I base it on what an inspector here will let you get by on. If it's a wall plug how can one say it's dedicated to a specific piece of equipment. Anything that the plug fits can be plugged into it. I would only consider it dedicated if it was wired directed without a plug.
Tom


----------



## Alchymist (Jan 2, 2011)

TomC said:


> I base it on what an inspector here will let you get by on. If it's a wall plug how can one say it's dedicated to a specific piece of equipment. Anything that the plug fits can be plugged into it. I would only consider it dedicated if it was wired directed without a plug.
> Tom


I do believe NEC says if it's a single outlet, labeled as such, it's considered "dedicated". Seen lots of 240 volt outlets labeled "For Welder Use Only". Most inspectors have no problem with this. Have you actually seen an inspector fail one as such?

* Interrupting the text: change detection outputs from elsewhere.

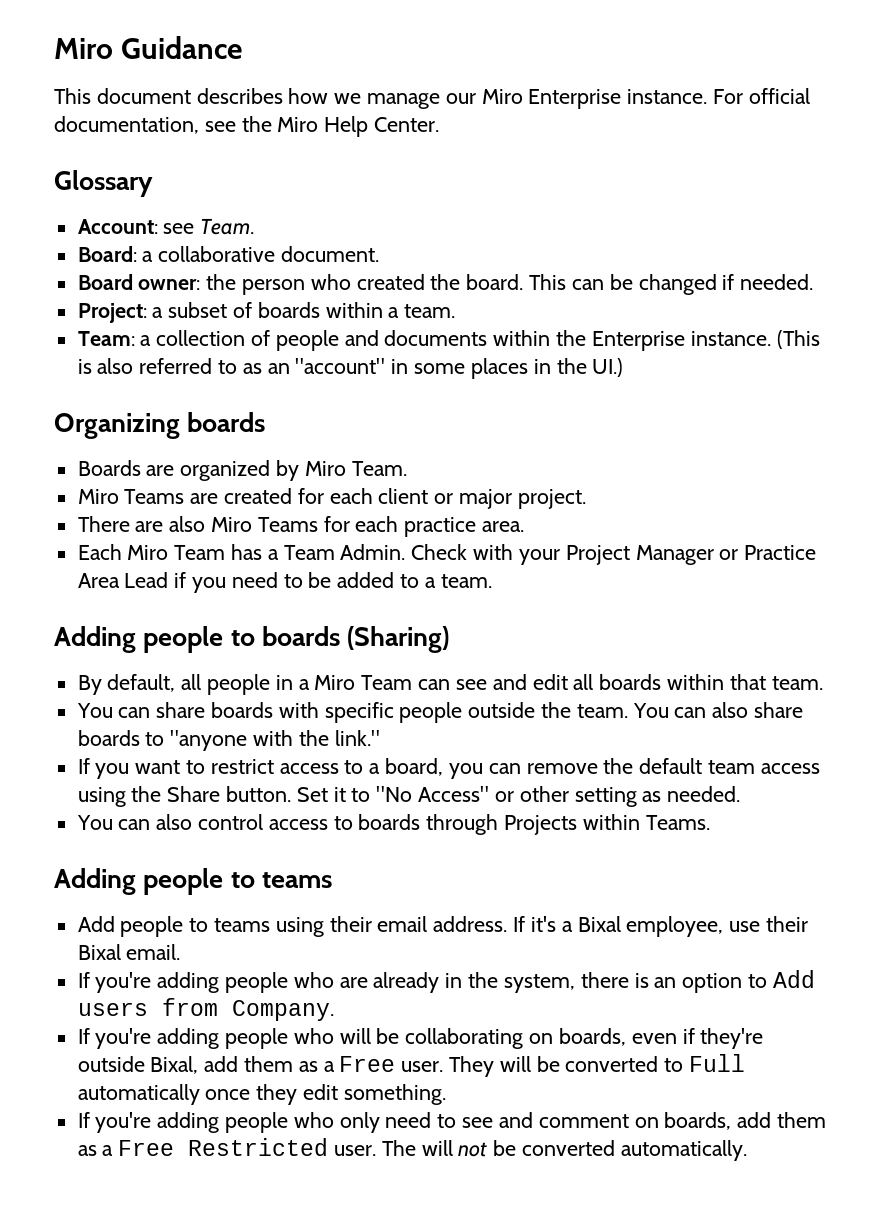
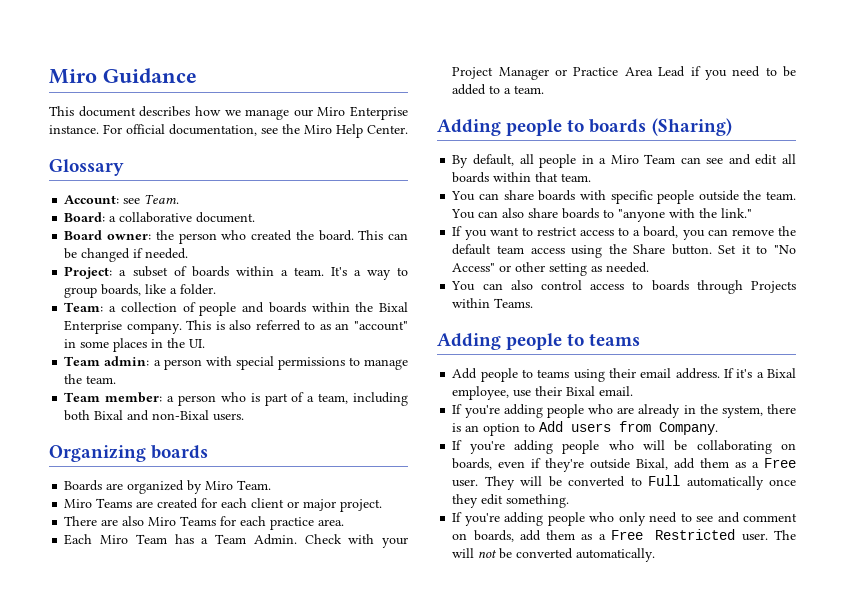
(456, 311) none -> [330,267,409,280] [64,284,217,298] It's a way to group boards, like a folder.
[384,330,488,346] documents -> [268,302,306,313] boards
[591,330,820,351] Enterprise instance. (This -> [379,302,409,312] [64,320,212,334] Bixal Enterprise company. This
[592,358,624,377] UI.) -> [189,339,206,348] [64,356,408,370] [64,374,117,384] [64,392,409,406] [64,410,245,421] UI. // Team admin: a person with special permissions to manage the team. // Team member: a person who is part of a team, including both Bixal and non-Bixal users.

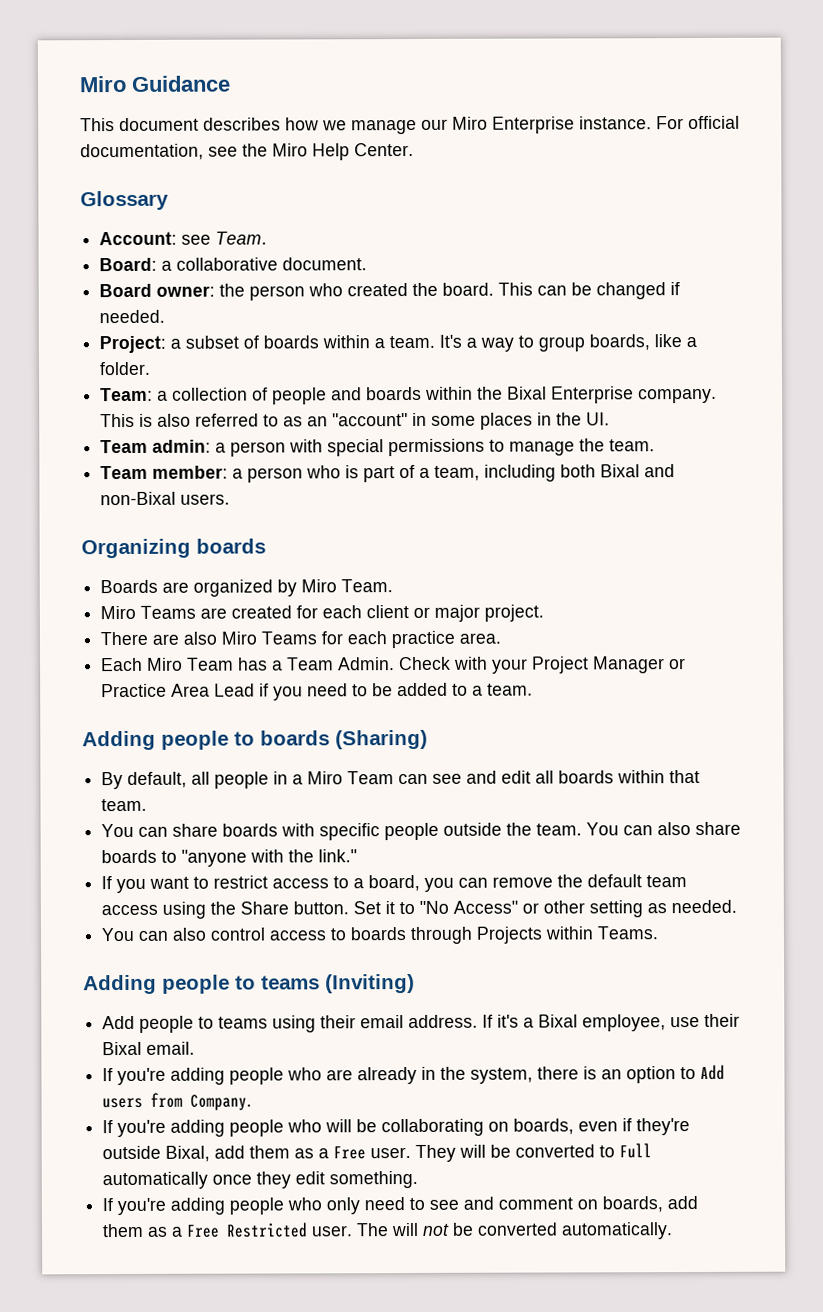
(641, 340) none -> [325,973,415,994] (Inviting)

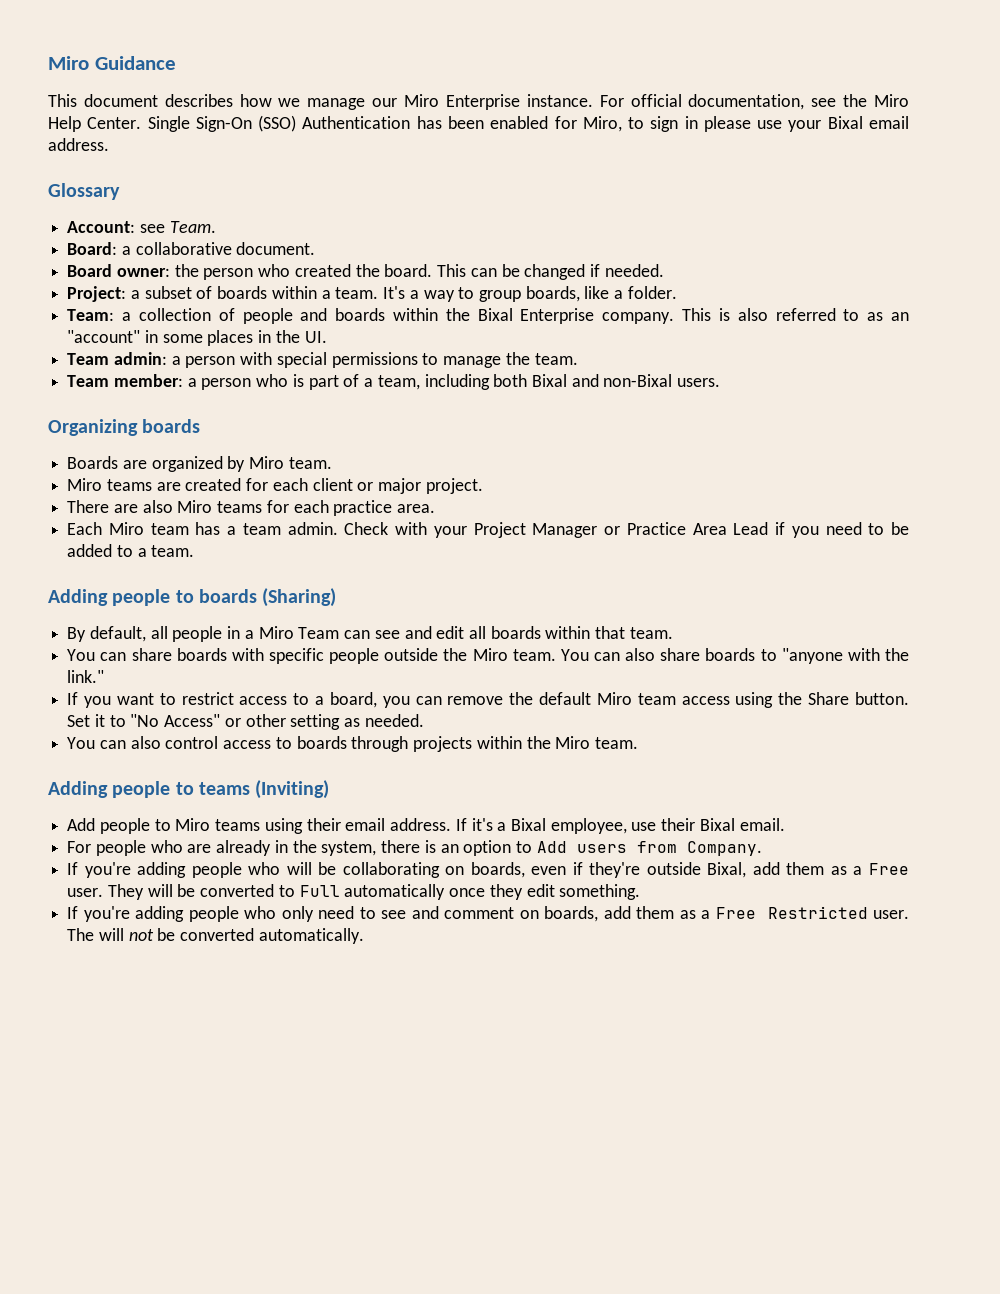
(414, 149) none -> [147,115,910,132] [48,138,109,151] Single Sign-On (SSO) Authentication has been enabled for Miro, to sign in please use your Bixal email address.
[341,579,394,593] [100,605,197,620] Team. // Miro Teams -> [288,457,332,469] [67,478,152,491] team. // Miro teams
[261,631,318,645] Teams -> [217,501,263,513] teams
[187,657,235,671] Team -> [150,523,189,535] team
[287,657,396,671] Team Admin. -> [242,522,338,535] team admin.
(533, 829) none -> [472,648,508,661] Miro
(643, 881) none -> [596,692,632,705] Miro
[476,926,659,944] Projects within Teams. -> [413,736,638,752] projects within the Miro team.
(215, 1022) none -> [175,818,211,831] Miro
[102,1067,226,1086] If you're adding -> [67,841,92,853] For

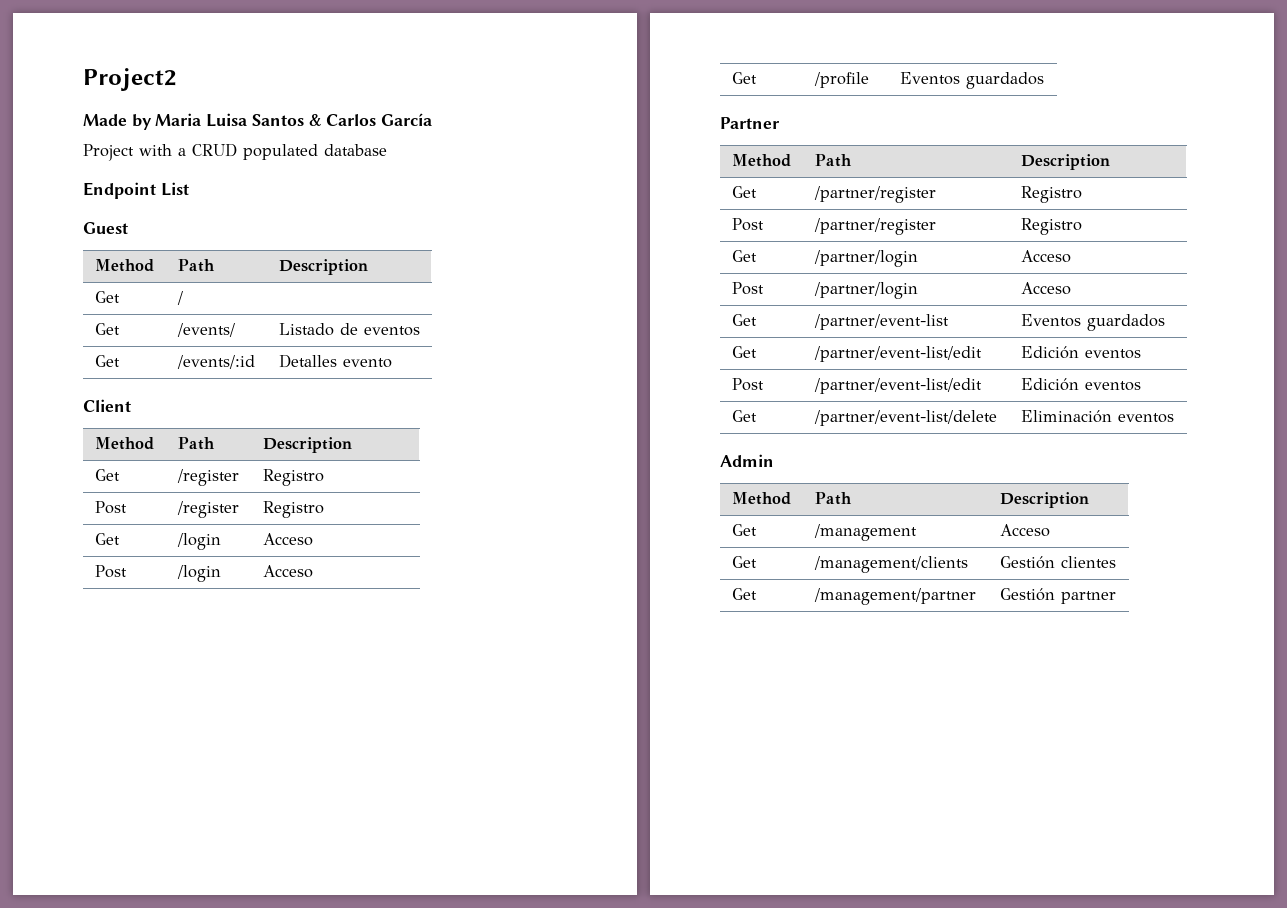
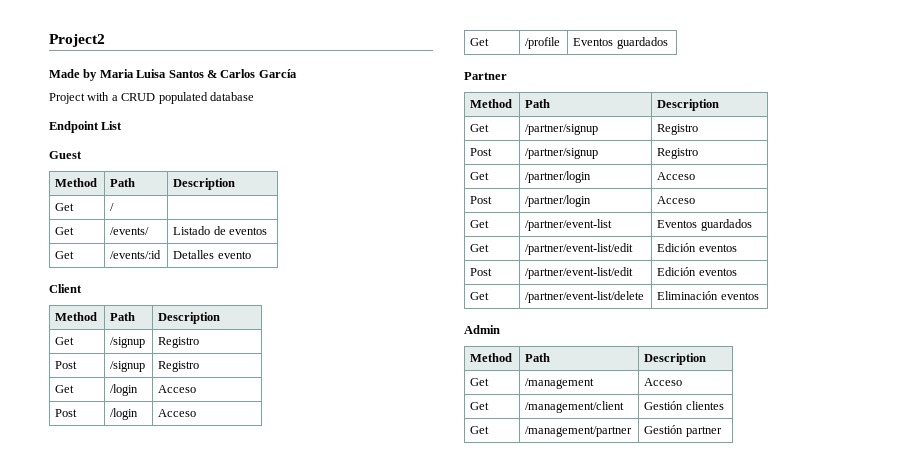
[176,469,239,486] [262,469,324,486] [94,501,127,514] [176,501,239,518] /register | Registro // Post | /register -> [110,337,146,348] [158,337,200,348] [55,361,78,369] [110,361,146,372] /signup | Registro // Post | /signup
[813,186,936,203] [1020,186,1082,203] [731,218,764,231] [813,218,936,235] /partner/register | Registro // Post | /partner/register -> [525,124,599,135] [657,124,699,135] [470,148,493,156] [525,148,599,159] /partner/signup | Registro // Post | /partner/signup
[813,556,968,573] /management/clients -> [525,401,625,413] /management/client

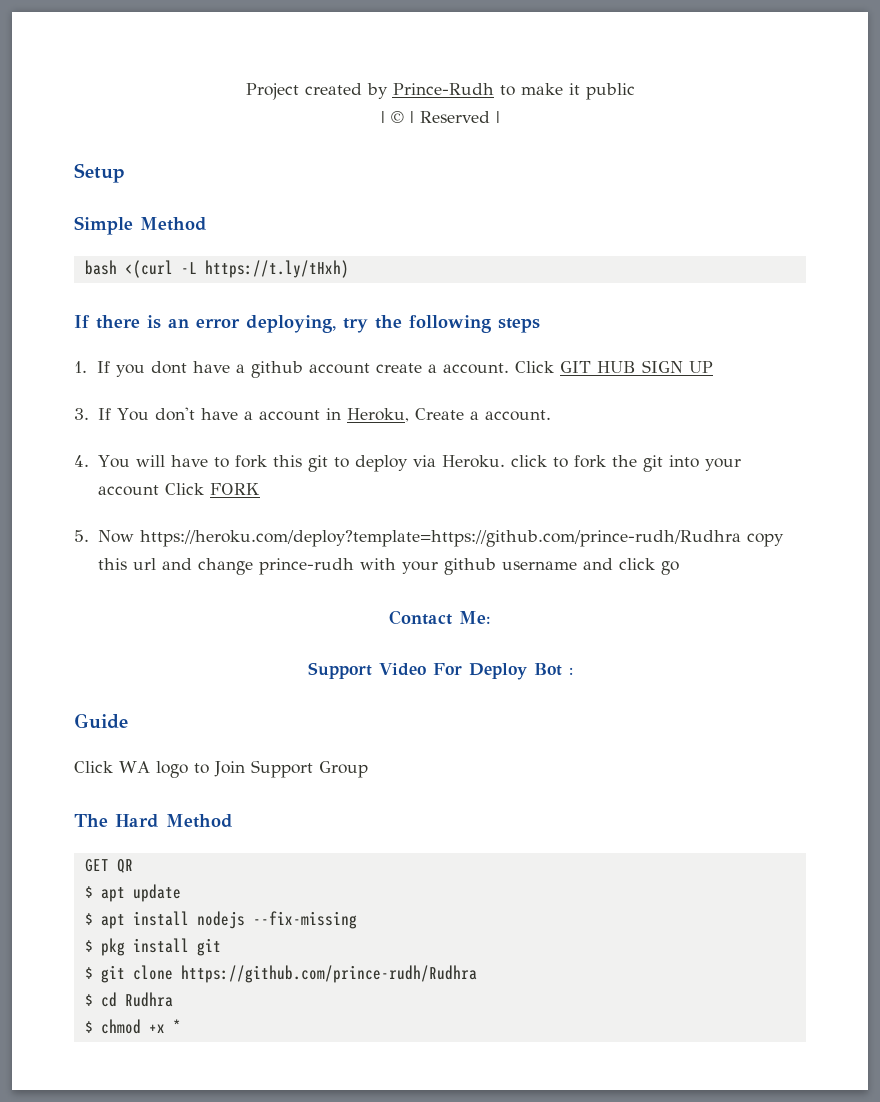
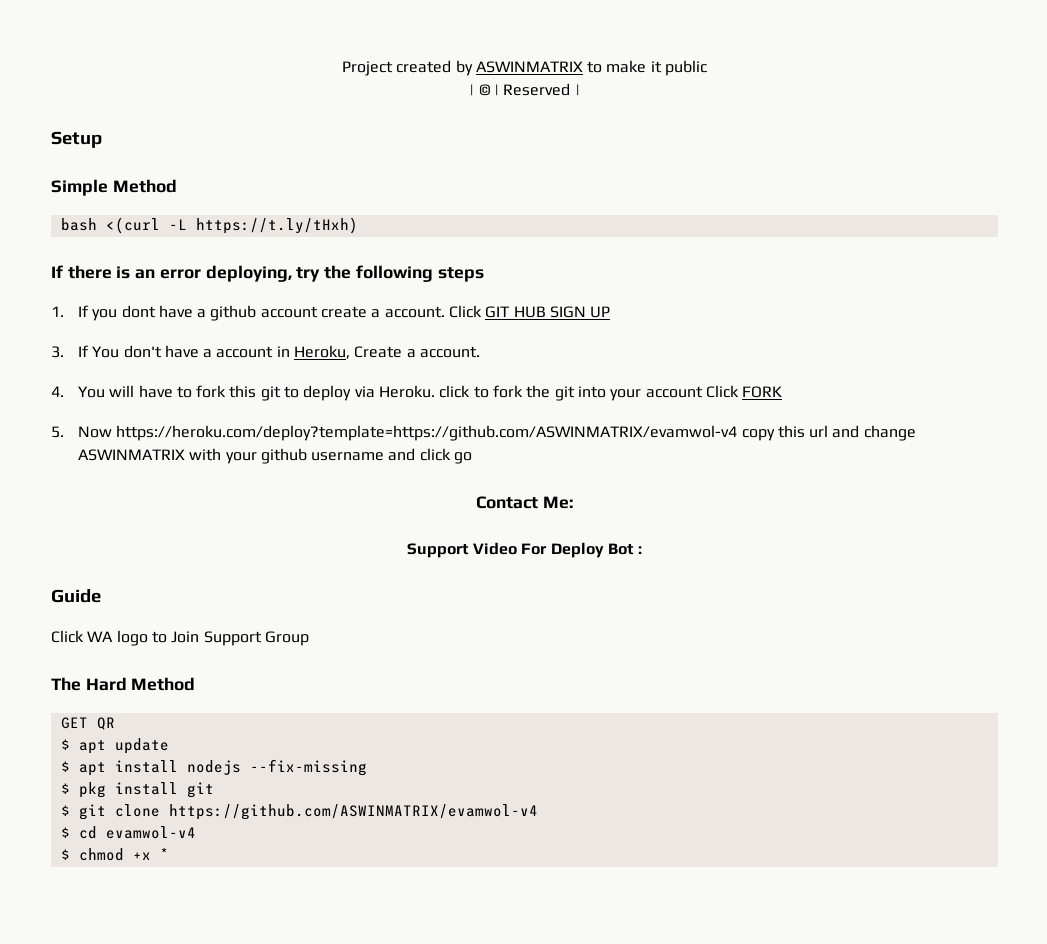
[392,83,494,95] Prince-Rudh -> [475,61,583,73] ASWINMATRIX
[139,530,741,547] https://heroku.com/deploy?template=https://github.com/prince-rudh/Rudhra -> [116,425,738,441] https://heroku.com/deploy?template=https://github.com/ASWINMATRIX/evamwol-v4
[258,558,354,575] prince-rudh -> [77,449,185,461] ASWINMATRIX
[180,965,477,983] https://github.com/prince-rudh/Rudhra -> [168,804,538,820] https://github.com/ASWINMATRIX/evamwol-v4
[124,992,173,1007] Rudhra -> [105,826,196,839] evamwol-v4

While I don't have a current NEC book handy, one provision for welders (Article 630 in the older books), states "Conductors that supply 1 or more welders shall be protected by an overcurrent device rated _at not more than 200% of the conductor rating_". So a #12 wire can be breakered at 40 amps max. What you consider and what's allowed may not always be the same. Just sayin. :blink:


----------



## Steve Neul (Sep 2, 2011)

Alchymist said:


> A 20 amp plug is adequate on a 3hp motor. As to stranded wire being better - solid wire (romex) is for surface mounting, fairly stiff, and anchored in place. Stranded is used in conduit, easier to pull, more flexible. As to the electrons, yes, they will choose to use the surface of a conductor - at 100 - 1000 Mhz and above, as they are moving so fast they get anxious and want to stay near the light. At 60 Hz they are so slow and lethargic they just don't care where in the wire they are, they just keep moseying on. As I said before, no difference in stranded and solid at the same gauge.
> 
> Many 3hp motors are running on #12 with a 30 amp breaker, many welders run on #12 with a 40 amp breaker..... you just have to know the circuit conditions. Now, with that said, I do believe in overkill, so a #10 with the 30 amp breaker is what I would use. In fact, that is the circuit in my garage; both the 16" planer and the shaper use a 20 amp plug. All is well.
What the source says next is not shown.